**Instructions for the task**.
Here is the task for the records below: repeat exactly the lines from the one with "- Dynamic - We" to the one with "DevSecOps Platform grows", both included, and nothing else.
════
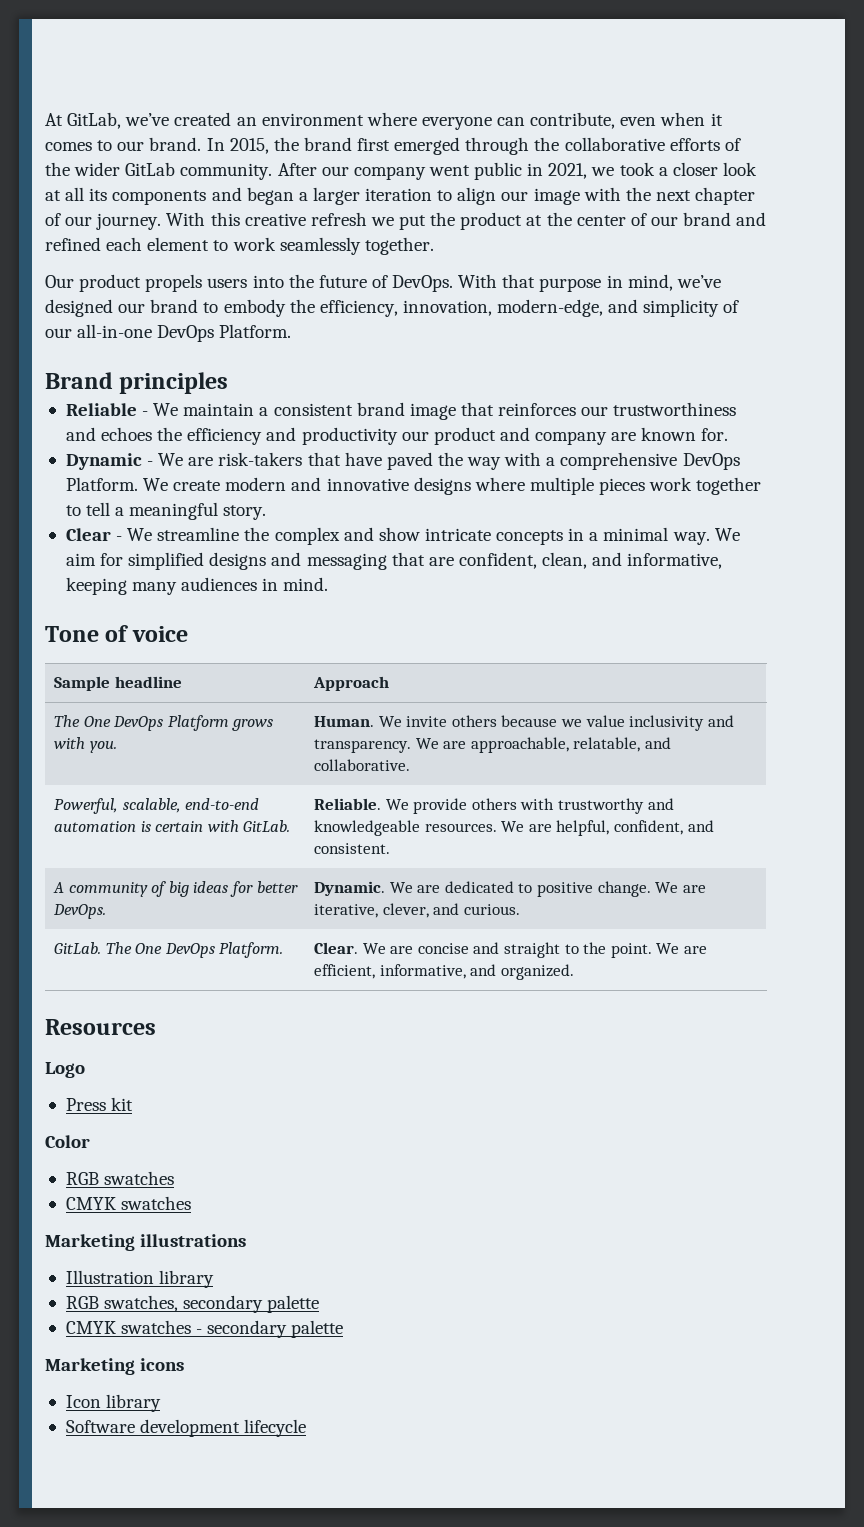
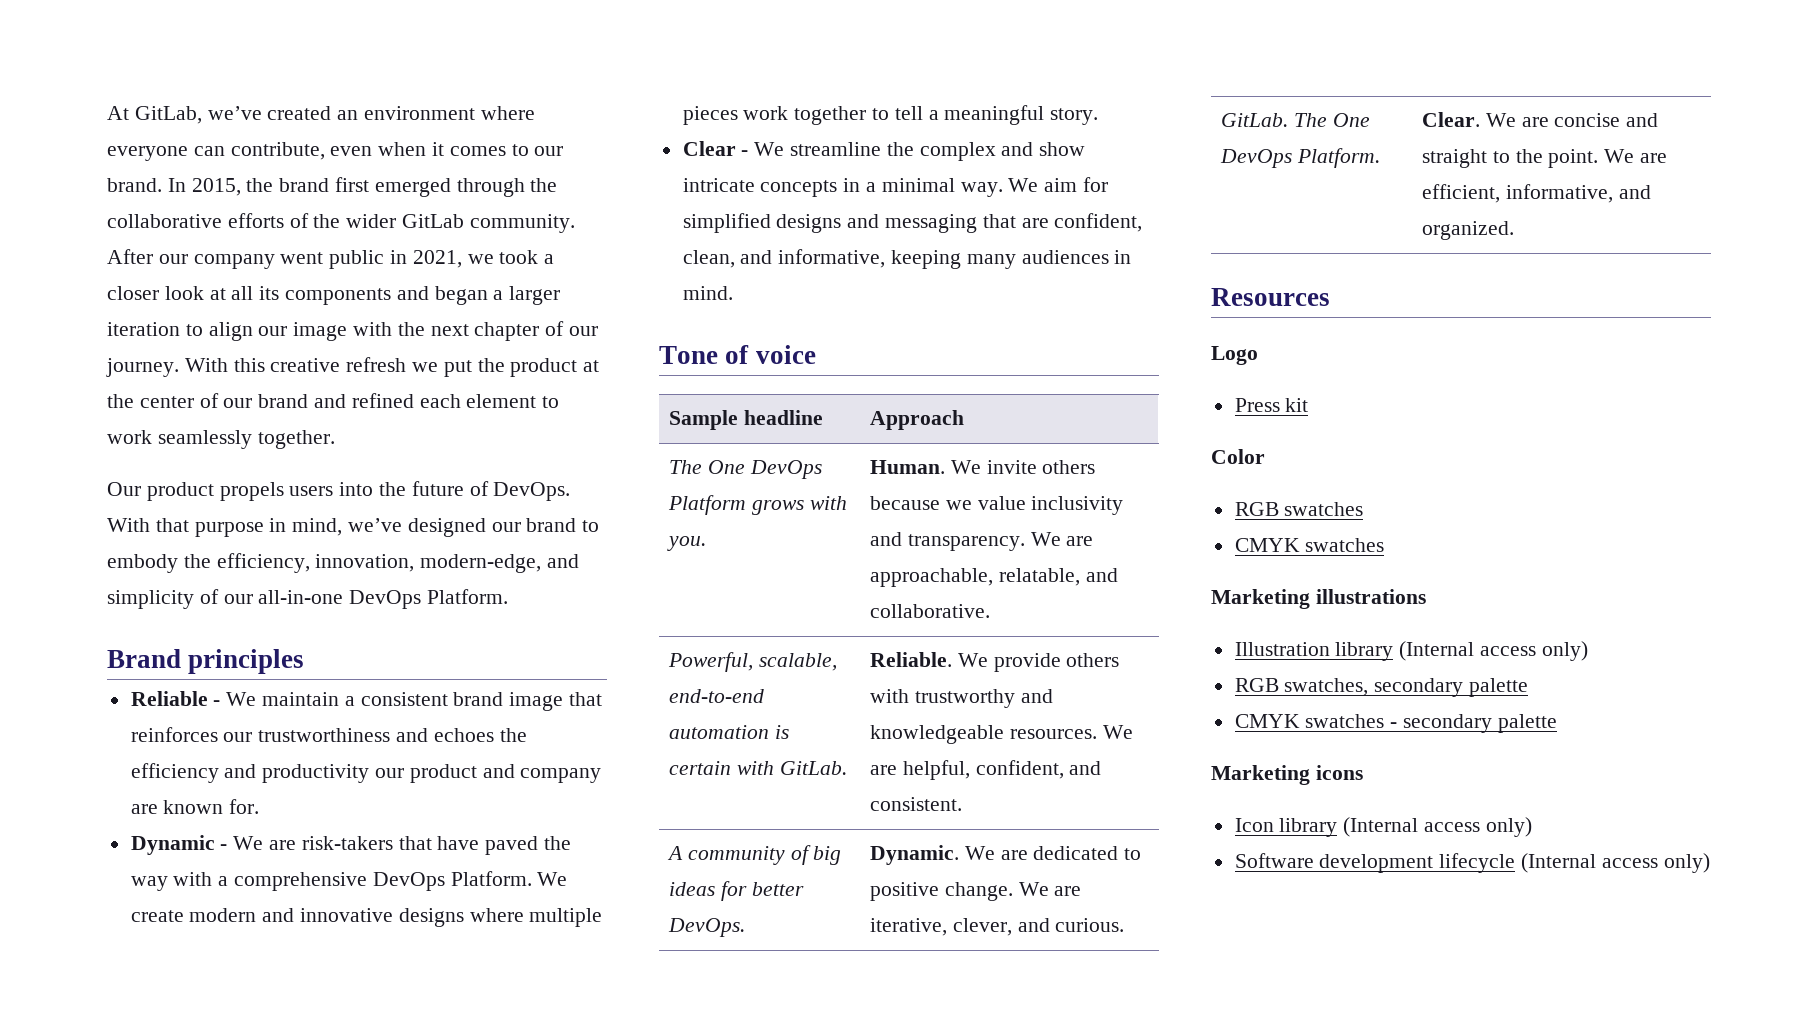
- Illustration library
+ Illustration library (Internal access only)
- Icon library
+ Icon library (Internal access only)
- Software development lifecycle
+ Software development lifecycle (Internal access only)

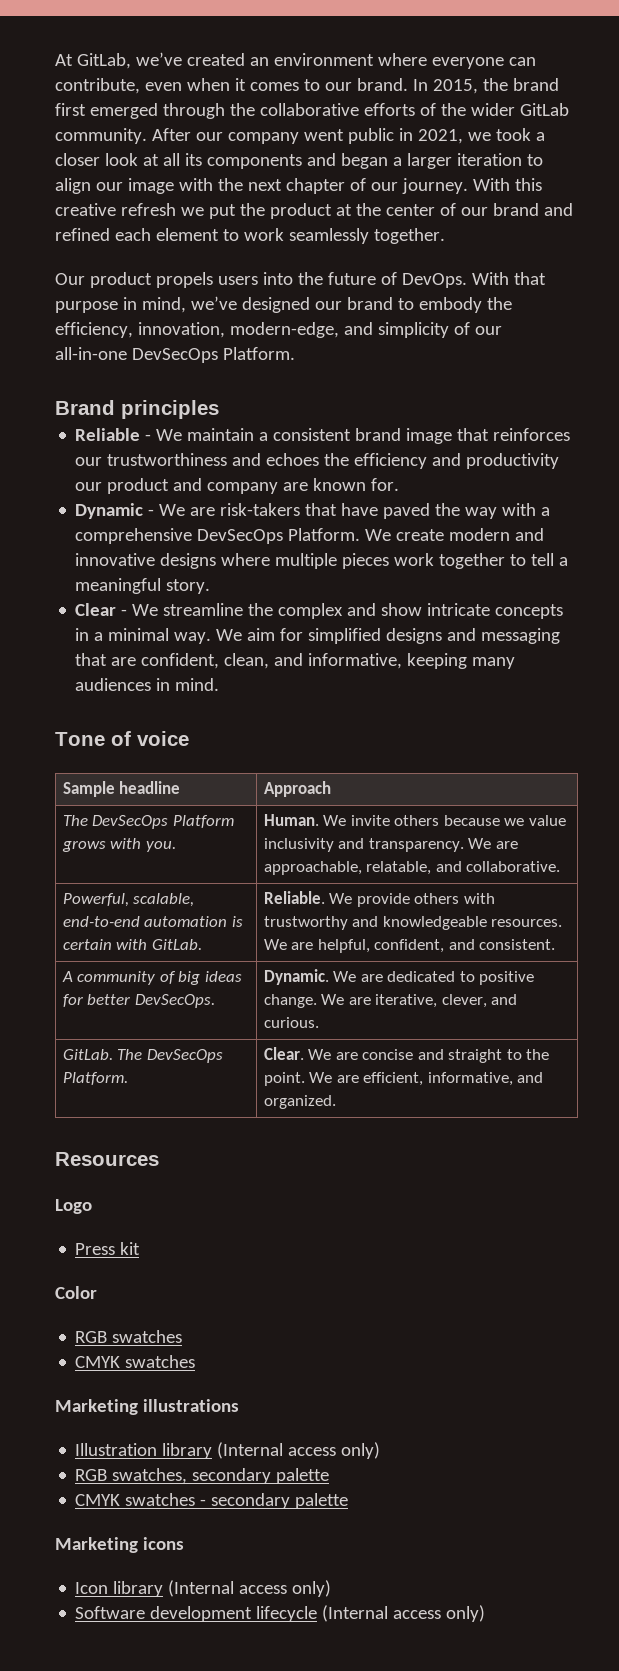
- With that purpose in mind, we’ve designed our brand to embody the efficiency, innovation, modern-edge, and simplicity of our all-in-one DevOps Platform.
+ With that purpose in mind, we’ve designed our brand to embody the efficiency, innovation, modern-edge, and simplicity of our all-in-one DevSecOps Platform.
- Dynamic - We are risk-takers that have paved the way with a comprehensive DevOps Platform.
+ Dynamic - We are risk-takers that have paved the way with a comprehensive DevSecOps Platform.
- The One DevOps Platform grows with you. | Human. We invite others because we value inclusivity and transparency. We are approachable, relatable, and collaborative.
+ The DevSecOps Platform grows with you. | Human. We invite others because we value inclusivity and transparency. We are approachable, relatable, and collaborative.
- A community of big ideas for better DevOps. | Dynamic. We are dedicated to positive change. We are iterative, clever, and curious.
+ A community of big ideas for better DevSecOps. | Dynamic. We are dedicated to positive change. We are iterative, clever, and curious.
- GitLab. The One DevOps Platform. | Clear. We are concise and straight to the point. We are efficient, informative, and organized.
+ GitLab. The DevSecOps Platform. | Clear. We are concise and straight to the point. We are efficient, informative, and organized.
════
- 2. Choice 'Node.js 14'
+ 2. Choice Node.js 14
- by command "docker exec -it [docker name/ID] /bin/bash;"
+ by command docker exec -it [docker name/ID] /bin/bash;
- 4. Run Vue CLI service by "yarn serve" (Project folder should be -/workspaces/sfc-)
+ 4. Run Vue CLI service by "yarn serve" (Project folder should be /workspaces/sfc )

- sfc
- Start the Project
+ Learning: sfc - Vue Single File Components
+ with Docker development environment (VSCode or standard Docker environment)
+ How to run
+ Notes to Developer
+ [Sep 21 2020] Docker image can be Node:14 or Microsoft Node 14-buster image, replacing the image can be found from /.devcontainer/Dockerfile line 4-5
════
**Exercise output**.
- Dynamic - We are risk-takers that have paved the way with a comprehensive DevOps Platform.
+ Dynamic - We are risk-takers that have paved the way with a comprehensive DevSecOps Platform.
- The One DevOps Platform grows with you. | Human. We invite others because we value inclusivity and transparency. We are approachable, relatable, and collaborative.
+ The DevSecOps Platform grows with you. | Human. We invite others because we value inclusivity and transparency. We are approachable, relatable, and collaborative.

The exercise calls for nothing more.